Electronic dance music festival Ultra Singapore was a gargantuan undertaking for its main man Alexander Chew, the festival’s executive producer and partner.
After a serendipitous meeting with the Miami originators of Ultra Music Festival, the savvy 33-year-old entrepreneur landed the contract for Road to Ultra in 2015, a one-day, single stage event of the main festival.
“People were hungry” for music events and after all, he notes, “Our competitors had already been educating the market for years about this genre of music, so it was easier for us to come in than start from scratch.”
The event sold out, drawing about 11,000 party-goers from across the region, from countries such as Malaysia, Indonesia and Thailand. That success convinced the event’s pioneers that a full two-day Ultra festival, with three stages, could be held the following year.

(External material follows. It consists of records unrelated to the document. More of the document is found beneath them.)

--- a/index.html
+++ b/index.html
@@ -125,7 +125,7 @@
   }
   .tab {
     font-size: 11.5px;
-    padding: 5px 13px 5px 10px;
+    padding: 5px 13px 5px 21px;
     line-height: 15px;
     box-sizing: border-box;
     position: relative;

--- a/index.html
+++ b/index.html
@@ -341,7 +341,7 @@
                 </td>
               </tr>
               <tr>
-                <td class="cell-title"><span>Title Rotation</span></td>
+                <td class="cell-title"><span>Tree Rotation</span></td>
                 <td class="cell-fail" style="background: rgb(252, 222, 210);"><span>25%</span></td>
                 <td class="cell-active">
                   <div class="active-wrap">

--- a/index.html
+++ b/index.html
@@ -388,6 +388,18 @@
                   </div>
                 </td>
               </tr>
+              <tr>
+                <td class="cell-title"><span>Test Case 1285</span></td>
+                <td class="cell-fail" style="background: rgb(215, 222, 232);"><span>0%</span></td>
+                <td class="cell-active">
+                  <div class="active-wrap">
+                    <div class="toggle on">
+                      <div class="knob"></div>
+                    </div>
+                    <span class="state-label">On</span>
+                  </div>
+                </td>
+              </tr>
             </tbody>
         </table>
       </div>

Launching the full-fledged version of the internationally renowned event — it drew 45,000 in 2016 and 47,000 last year — called for savvy and coordination (its budget is so big, he can’t reveal the numbers as there’s a non-disclosure agreement).

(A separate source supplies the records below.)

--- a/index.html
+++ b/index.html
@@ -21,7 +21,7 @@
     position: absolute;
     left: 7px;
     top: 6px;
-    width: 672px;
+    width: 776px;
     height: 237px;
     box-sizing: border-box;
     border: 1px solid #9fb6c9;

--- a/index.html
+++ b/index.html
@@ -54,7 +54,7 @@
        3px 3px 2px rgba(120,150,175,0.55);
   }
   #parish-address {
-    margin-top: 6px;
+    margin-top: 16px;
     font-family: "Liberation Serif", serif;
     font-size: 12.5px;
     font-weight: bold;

First, there was the matter of securing the venue at Bayfront Avenue, and sewing up sponsorship deals. He also had to get EDM headliners with enough clout such as Alesso, deadmau5 and Kygo to draw crowds.
The set-up itself was huge, calling for elaborate performance stages and pyrotechnics to generate that mega-wow factor. Ultra’s team also had to find security and tentage vendors and food and beverage operators to cater for the huge audience.

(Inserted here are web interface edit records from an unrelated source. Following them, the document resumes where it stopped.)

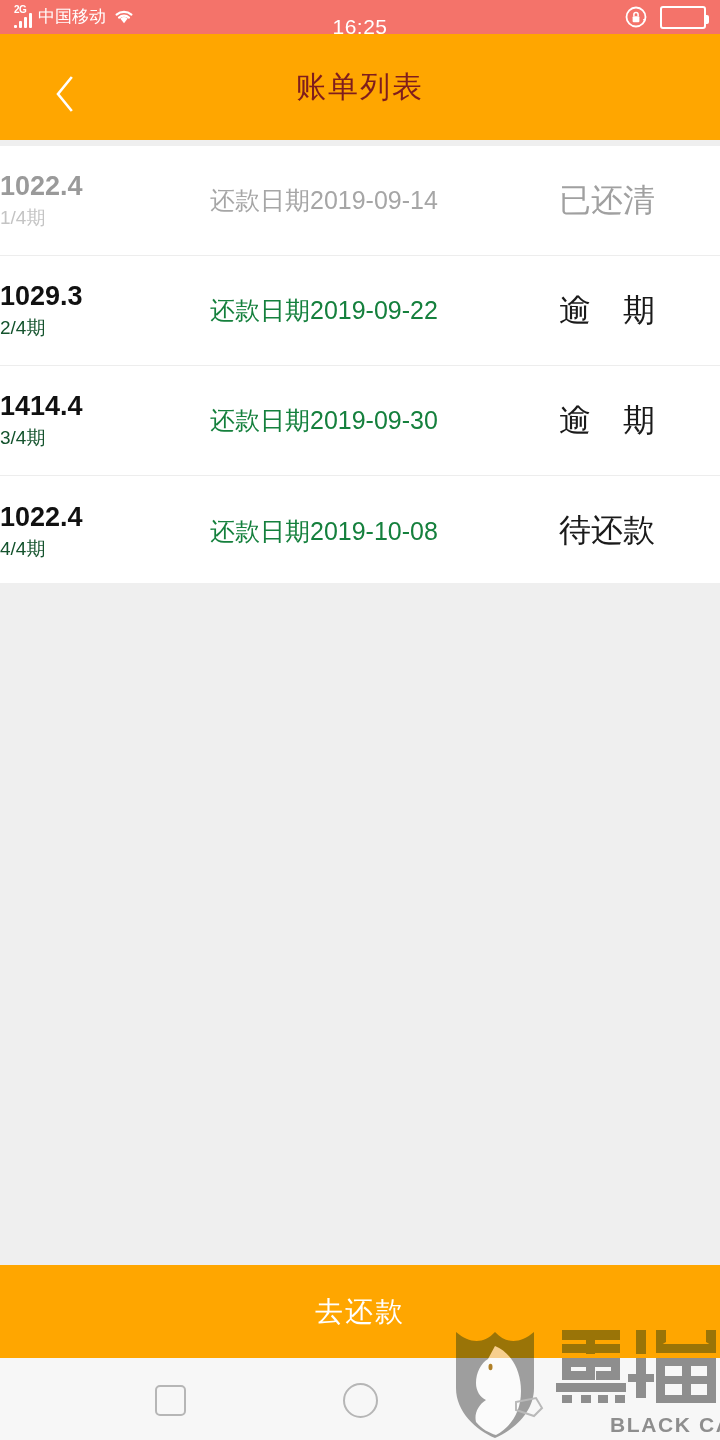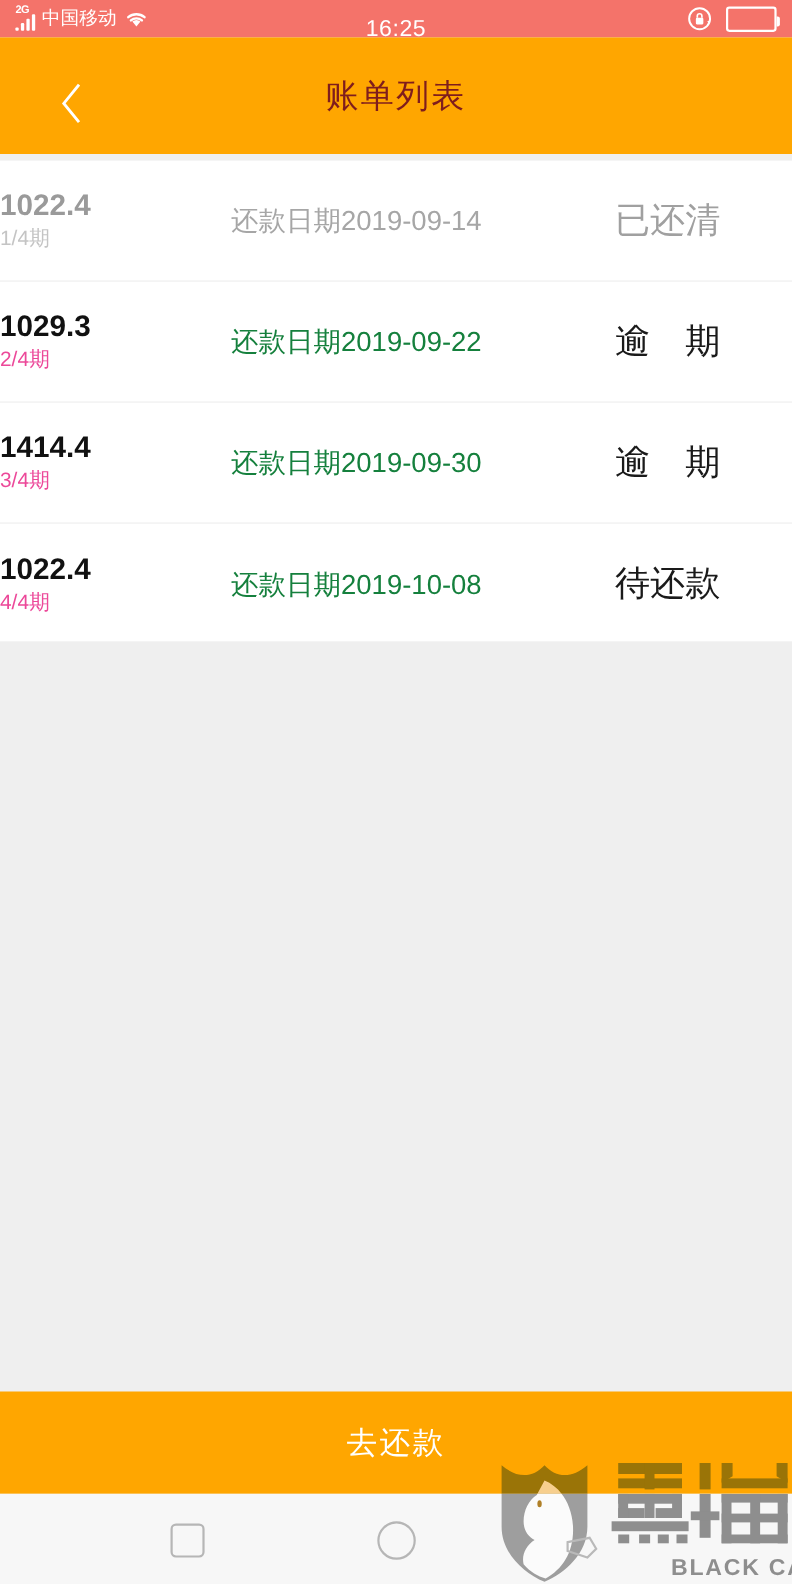--- a/index.html
+++ b/index.html
@@ -17,7 +17,7 @@
     background:#f4736a; color:#ffffff;
     display:flex; align-items:center; padding:0 14px;
   }
-  .sb-left { display:flex; align-items:center; gap:6px; }
+  .sb-left { display:flex; align-items:flex-start; gap:6px; }
   .sig-wrap { position:relative; display:flex; align-items:flex-end; height:22px; }
   .sig-2g {
     position:absolute; top:-1px; left:0;

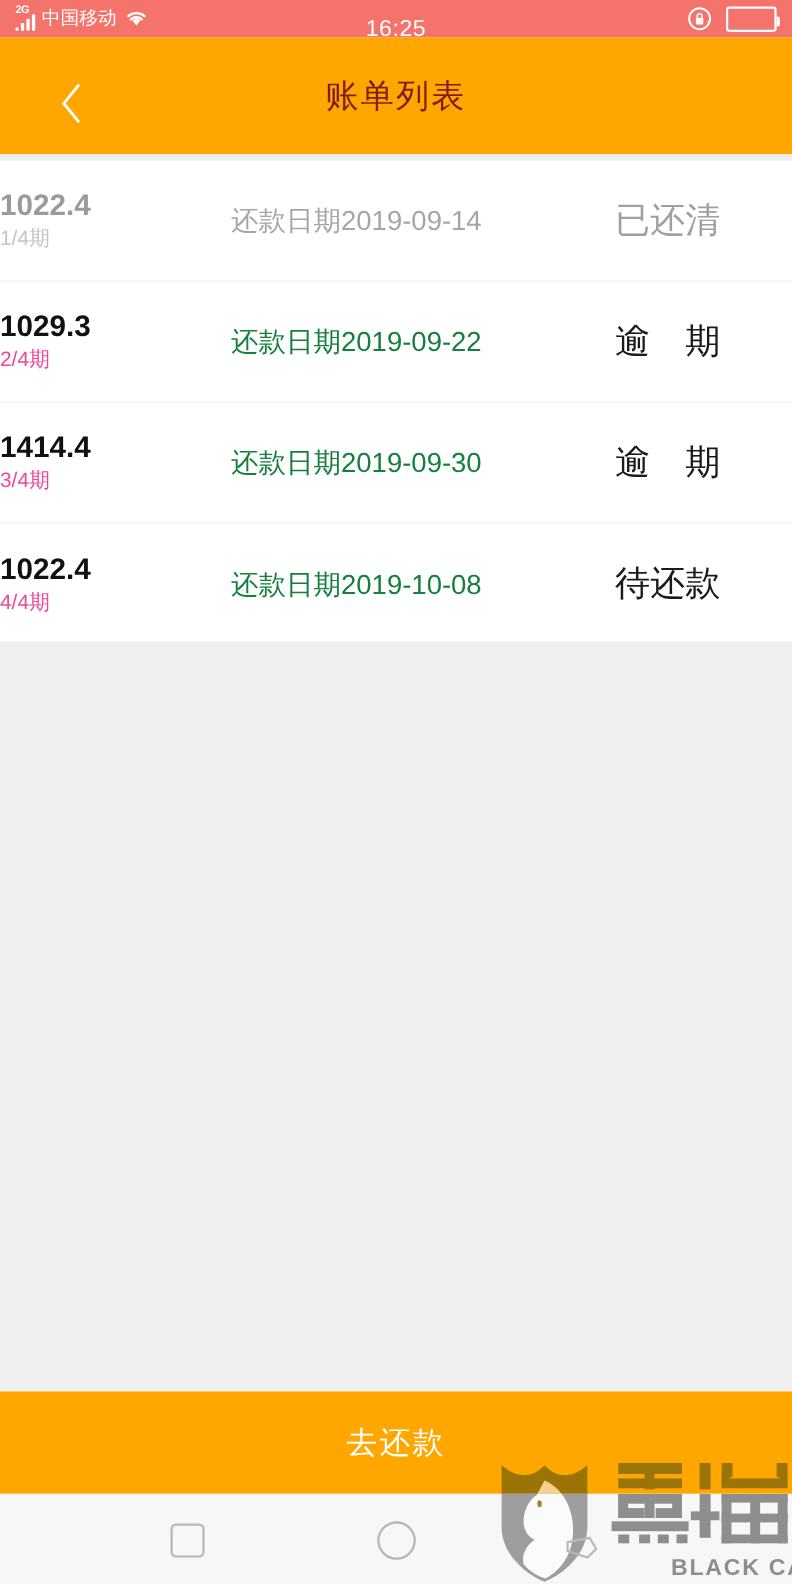--- a/index.html
+++ b/index.html
@@ -75,7 +75,7 @@
   .row:last-child { border-bottom:none; }
   .col-amount { width:210px; }
   .amount { font-size:27px; font-weight:bold; line-height:32px; color:#111111; letter-spacing:0px; }
-  .term { font-size:19px; line-height:26px; color:#ec4899; margin-top:3px; }
+  .term { font-size:19px; line-height:26px; color:#14532d; margin-top:3px; }
   .col-date {
     flex:1; text-align:left; font-size:25px; color:#15803d; letter-spacing:0px;
   }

On the upside, the timing was right, as EDM’s popularity was cresting in the region, taking its place on Singapore’s festival calendar together with the long-running ZoukOut, Mosaic Music Festival and the St Jerome’s Laneway Festival.
Turning play into work
Mr Chew is no stranger to big bashes, specialising in monthly pop-up restaurant parties from 2011 to 2012 with his business partner Mr Raj Datwani. In 2013, the two opened their own fine dining restaurant, Bacchanalia, holding nighttime parties there. They also organised Formula One weekend parties between 2012 and 2015, which attracted up to 1,000 people.
Even so, on the day itself, he was confronted with snaking queues for wristband collection, and credit card machines at food and beverage stalls that were slowing down transactions. He and his team stayed till 4.30am the next day to create extra bar counters for bottled water and beer, set up additional entry points, and hired more staff.
He recalls: “It was one of the most depressing days for me. We worked on this for 18 months and I felt like I’d let my partners in Miami down. Fortunately, they were very encouraging. That was one of the days that will haunt and drive me forever. Credit goes to the team who stayed late and were back on site at 10am the next day.”
All that effort paid off and in 2017, the festival went off without a hitch.
“Seeing the expressions on people’s faces — 20,000 people at the closing set of Axwell — made us realise that we made this happen. This is what we live for,” he says.
At the next Ultra Singapore in June, he expects a 50,000-strong crowd and plans to up the ante by giving festival-goers a more memorable experience.